Мне самой приходилось стирать вручную, смотреть за своей одеждой, убирать свою квартиру и коммуналку. Последнее было просто пыткой. Под уборкой коммуналки понимается мытьё полов длиннющего коридора, туалета, ванной и кухни, мытьё общественных раковин и унитаза, вынос мусора из туалета и другие отвратительные вещи, о которых неприятно даже говорить. Заметьте, что туалетной бумаги в те времена пока не существовало. Вернее, она была в природе, но считалась невероятной дефицитной роскошью. Хотите сделать кому-то дорогой сердцу подарок ко дню рождения?

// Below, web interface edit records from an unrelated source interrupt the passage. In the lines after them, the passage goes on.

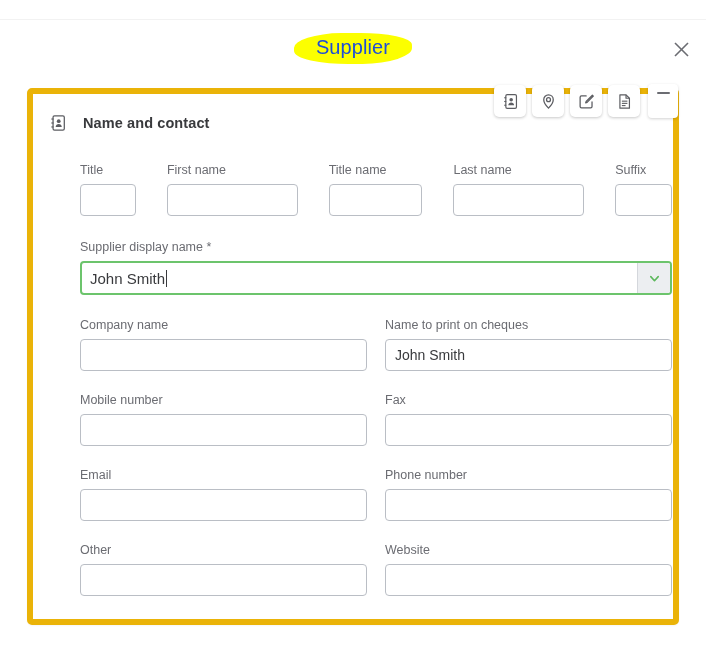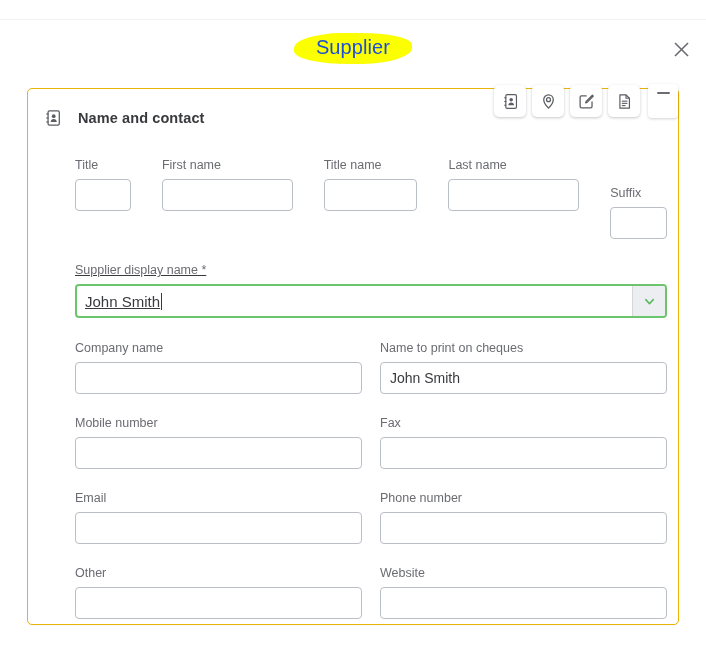--- a/index.html
+++ b/index.html
@@ -101,21 +101,21 @@
     border-radius: 1px;
   }
 
   
   .card {
     position: absolute;
     left: 27px; top: 88px;
     width: 652px;
     height: 537px;
     background: #ffffff;
-    border: 1px solid #eab308;
+    border: 6px solid #eab308;
     border-radius: 5px;
     box-sizing: border-box;
     box-shadow: 0 1px 2px rgba(0,0,0,0.04);
   }
 
   .card-header {
     position: absolute;
     left: 16px; top: 20px;
     display: flex;
     align-items: center;
@@ -159,29 +159,29 @@
   }
   .txt-input::placeholder { color: #8d9096; }
 
   
   .name-row {
     display: flex;
     gap: 12px;
     margin-bottom: 24px;
   }
   .nf { margin-right: 19px; }
-  .nf:last-child { margin-right: 0; margin-top: 28px; }
+  .nf:last-child { margin-right: 0; }
   .nf-title  { width: 62px; }
   .nf-first  { width: 145px; }
   .nf-middle { width: 104px; }
   .nf-last   { width: 145px; }
   .nf-suffix { width: 63px; }
 
   
-  .display-block { margin-bottom: 23px; text-decoration: underline; }
+  .display-block { margin-bottom: 23px; }
   .combo {
     position: relative;
     width: 592px;
     height: 34px;
     border: 2px solid #6cc46c;
     border-radius: 4px;
     box-sizing: border-box;
     display: flex;
     align-items: stretch;
     background: #fff;

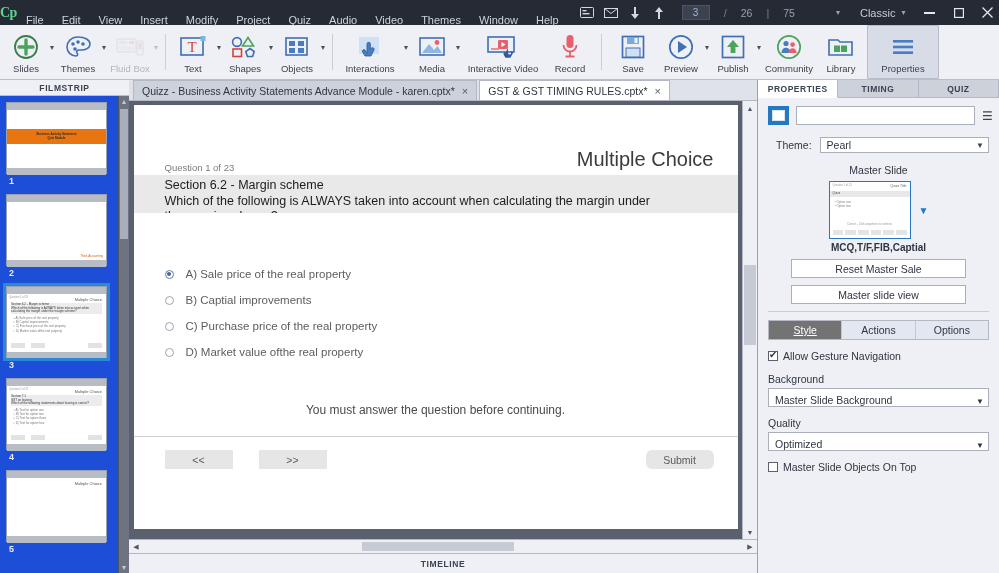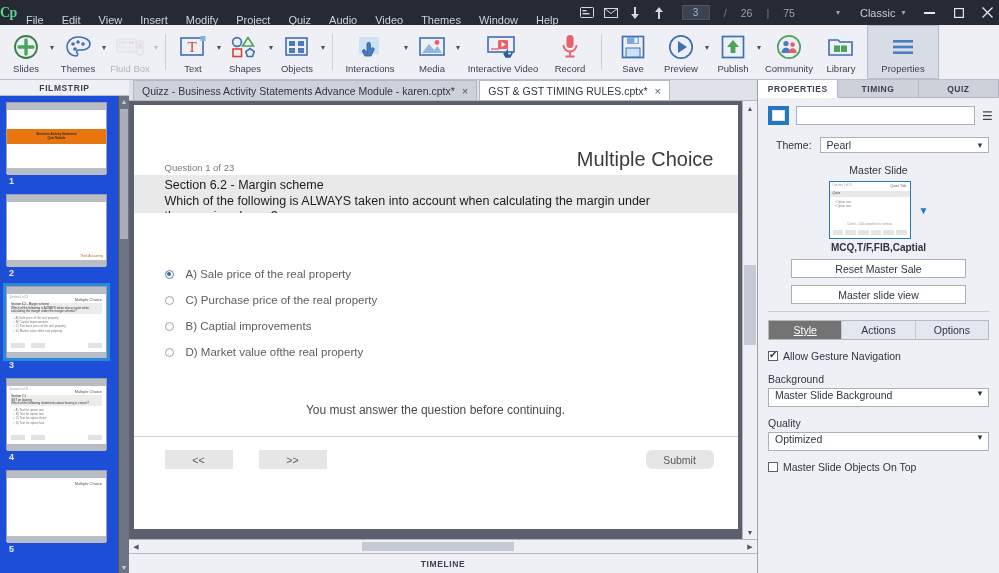--- a/index.html
+++ b/index.html
@@ -198,21 +198,21 @@
   .subtab.active { background: #737373; color: #fff; text-decoration: underline; }
   .chk-row { display: flex; align-items: center; gap: 5px; margin-bottom: 11px; }
   .chkbox { width: 10px; height: 10px; border: 1px solid #5a6070; background: #fff; position: relative; flex: 0 0 10px; }
   .chkbox.on::after {
     content: "✔"; position: absolute; left: 0px; top: -3px; font-size: 10px; color: #2f3542;
   }
   .chk-lbl { font-size: 10.5px; color: #2f3542; }
   .field-lbl { font-size: 10.5px; color: #2f3542; margin-bottom: 3px; }
   .field-sel {
     width: 100%; height: 19px; background: #fff; border: 1px solid #aab0bb;
-    display: flex; align-items: flex-start; padding: 0 4px 0 6px; font-size: 10.5px; color: #2f3542;
+    display: flex; align-items: flex-end; padding: 0 4px 0 6px; font-size: 10.5px; color: #2f3542;
     margin-bottom: 10px;
   }
   .field-sel .cv { margin-left: auto; font-size: 8px; }
 </style>
 </head>
 <body>
 
 <div class="app">
 
   <div class="menubar">
@@ -605,25 +605,25 @@
               <div class="sl-qline">Which of the following is ALWAYS taken into account when calculating the margin under</div>
               <div class="sl-qline">the margin scheme?</div>
             </div>
             <div class="sl-opts" id="slideOpts">
                 <div class="sl-opt">
                   <span class="radio on"></span>
                   <span class="sl-opt-txt">A) Sale price of the real property</span>
                 </div>
                 <div class="sl-opt">
                   <span class="radio"></span>
-                  <span class="sl-opt-txt">C) Purchase price of the real property</span>
+                  <span class="sl-opt-txt">B) Captial improvements</span>
                 </div>
                 <div class="sl-opt">
                   <span class="radio"></span>
-                  <span class="sl-opt-txt">B) Captial improvements</span>
+                  <span class="sl-opt-txt">C) Purchase price of the real property</span>
                 </div>
                 <div class="sl-opt">
                   <span class="radio"></span>
                   <span class="sl-opt-txt">D) Market value ofthe real property</span>
                 </div>
               </div>
             <div class="sl-feedback">You must answer the question before continuing.</div>
             <div class="sl-sep"></div>
             <div class="sl-btns">
               <div class="sl-btn" id="btnPrev">&lt;&lt;</div>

Достаньте из-под земли моток-другой туалетной бумаги. Вас расцелуют в обе щеки и будут считать ваш подарок самым-самым, а вас – лучшим другом. Но в повседневности пользовались старыми газетами. Спускать их в унитаз было нельзя, поэтому и существовало специальное ведро, которое дежурный по коммуналке должен был выносить. Резиновых хозяйственных перчаток и пластиковых пакетов, которые можно было бы вставить в это ведро, ещё не придумали. Вот так и жили. При Маме я не знала этих забот. Она же, бедная, убирала пять раз подряд (по количеству членов семьи) и никогда не жаловалась, стараясь уберечь нас, детей, от негативностей жизни. Папа ей помогал, но он часто был в отъезде. А меня, как видите, рано или поздно, всё равно научила этому жизнь.